Не Федьки же забоялся? Разбойник он, конечно, тот, три срока отбухал, а и в четвёртую ходку не задержится. Вся Федькина горемычная жизнь Сбруеву известна. Первый раз он мальцом на воровство пошёл, с голодухи, которая была после войны. С настоящими урками по глупости связался, а дело оказалось мокрым – сторожа на продскладе зашибли до смерти. Хоть Федька и не бил, но в деле участвовал. Тут Федькина жизненная линия и обозначилась. Потом, когда высшую воровскую науку он в лагерях освоил и вышел на свободу, без ножа за пазухой по улице не гулял; нож – для храбрости. А когда нож под рукой, рука зудит… Правда, на улице никто не пострадал. Женился к тому случаю Федька и тёщу свою по пьянке сильно порезал. Сбежал из дома молодой жены, но недалеко, поймали, судили.
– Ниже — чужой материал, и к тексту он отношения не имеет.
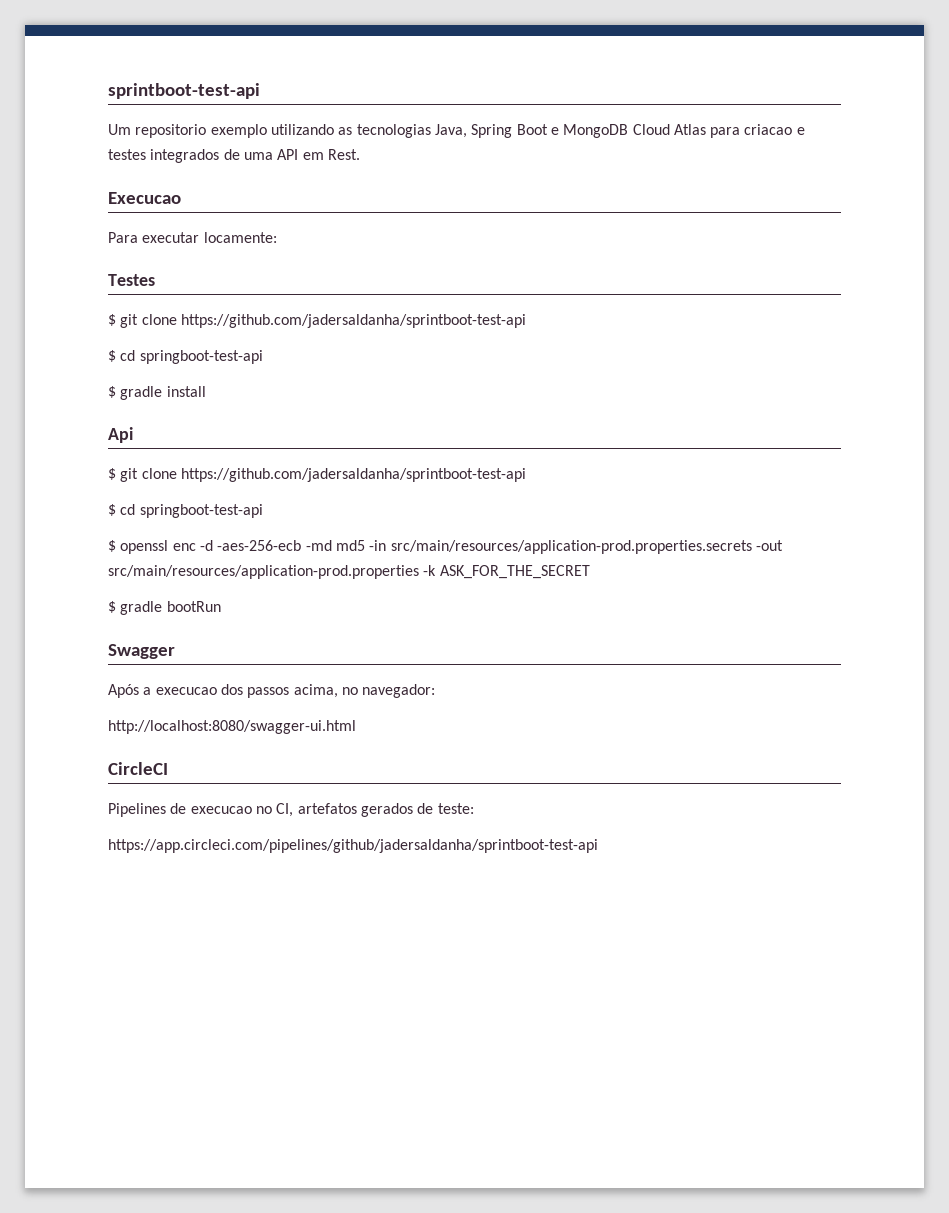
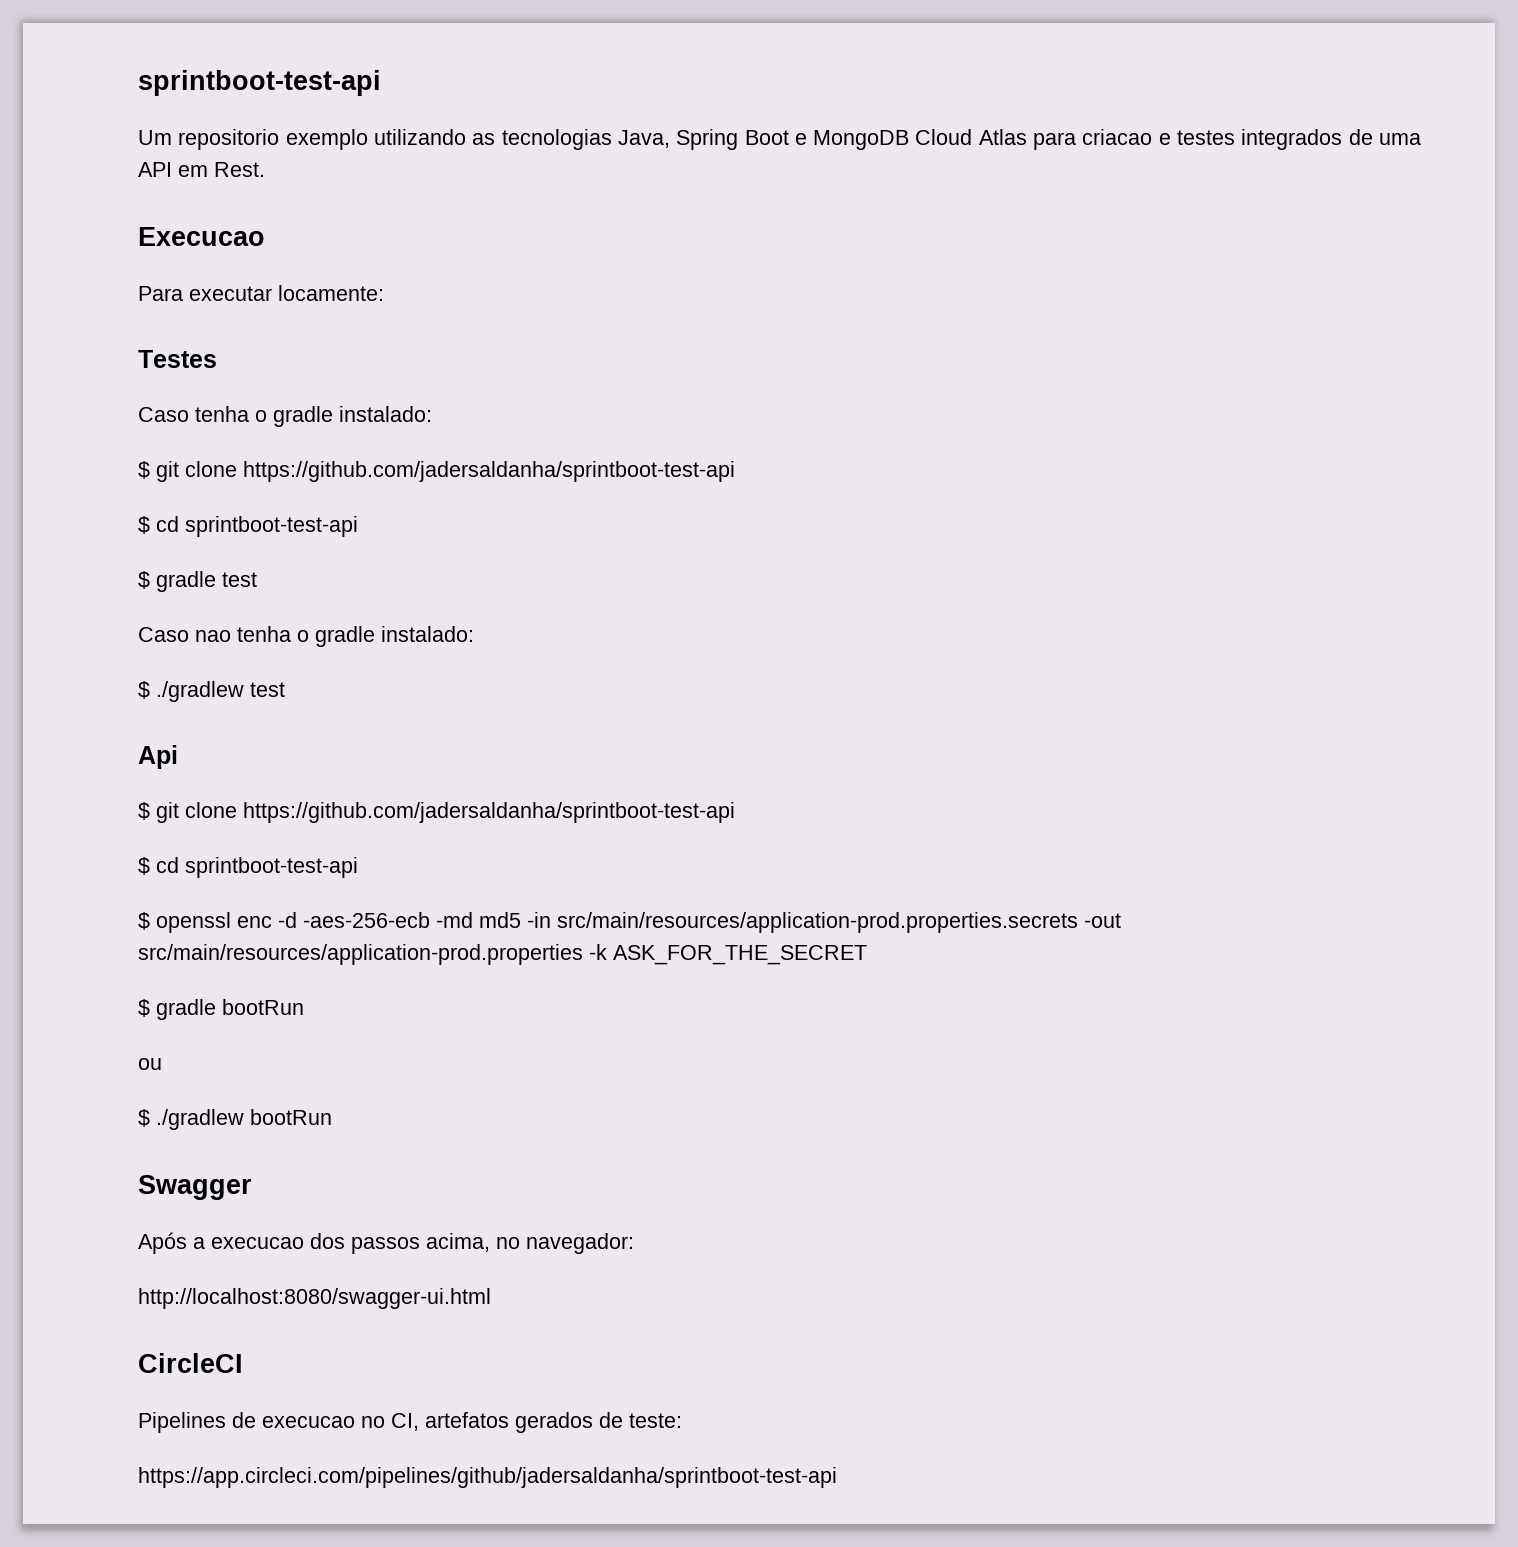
[108,314,526,328] [108,350,263,364] [108,386,206,400] // $ git clone https://github.com/jadersaldanha/sprintboot-test-api // $ cd springboot-test-api // $ gradle install -> [138,406,432,427] [138,461,735,482] [138,516,358,537] [138,571,257,592] [138,626,474,647] [138,681,285,702] // Caso tenha o gradle instalado: // $ git clone https://github.com/jadersaldanha/sprintboot-test-api // $ cd sprintboot-test-api // $ gradle test // Caso nao tenha o gradle instalado: // $ ./gradlew test
[139,504,263,518] springboot-test-api -> [185,857,358,878] sprintboot-test-api
(221, 606) none -> [138,1058,162,1070] [138,1109,332,1130] // ou // $ ./gradlew bootRun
Вышел – и опять с ножом, у мужика в городе деньги отнял. Снова пустился в бега, страна большая, надеялся, что не найдут. Нашли и спрятали – в надёжное место. Всякому сроку приходит конец, две недели назад Федька «нарисовался» в родимой стороне. К матери в хату пришёл жить; жена его уехала из этих мест с более путёвым мужиком – от греха подальше. Глаза у Федьки тёмные, цыганские, взгляд жуткий, душа в черноте, не угадаешь, что в ней, а к дому тянется.
Деньги в кассе – соблазну меньше, и не столько даже Федьке, сколько дружкам его.
Нет, не жулики смущают Сбруева, а что-то иное вгоняет в тревогу и смуту, неведомое ранее и потому зловещее.
Телеграммы детям Сбруев не стал отбивать – там за каждое слово плату берут, а спешить куда? Всем написал одинаковые письма: «Выиграл машину. Что делать? Отец».
В магазин ходили с Андреем Фомичом, тот помог принести водку. Купили сразу ящик: так – четыре бутылки в ряд, а так – пять.
– Как на свайбу, – сказал Фомич одобрительно, выставляя бутылки на стол перед Дарьей.
Она не радовалась покупке, смотрела исподлобья и прятать зелье в шкаф почему-то не торопилась. Егор Кузьмич сам убрал с глаз драгоценную жидкость, сказал то ли жене, то ли самому себе:
– Конфет, однако, надо было взять?
– Конфет, – подхватил Андрей Фомич, – для ребятишков и пряников, а и закусь надо!
Сбруев посмотрел на приятеля неодобрительно: какую такую закусь? Дома у них всё есть: огурчики солёные, капуста. Картошки в подполье на полколхоза хватит, можно и свежей с огорода попробовать, а главное – сало. Сало подкопчённое, в четыре пальца, – добрый был зимой боров.
– Селёдку – первое, – загнул палец Фомич, – сыр – второе, третье – э-э… констервов каких-нить. Культурная штука!
– Хм, – пробурчал Сбруев, – не бояре.
Посмотрел на смурную Дарью.
Он ещё в сберкассе, когда Валентина Ивановна о Дарьиных детях упомянула, решил, что деньгами распоряжаться будет сам. Одно дело – пенсию или заработок отдать жене, там он знал, на какую нужду она их потратит, а здесь – капитал, не бабьего ума забота. Но привычки ходить в магазин, да ещё два раза на день, у него не было. Легко отдать деньги один раз, а мучиться в ожидании, когда продавец высчитает рубли да копейки и даст сдачу, не по нему.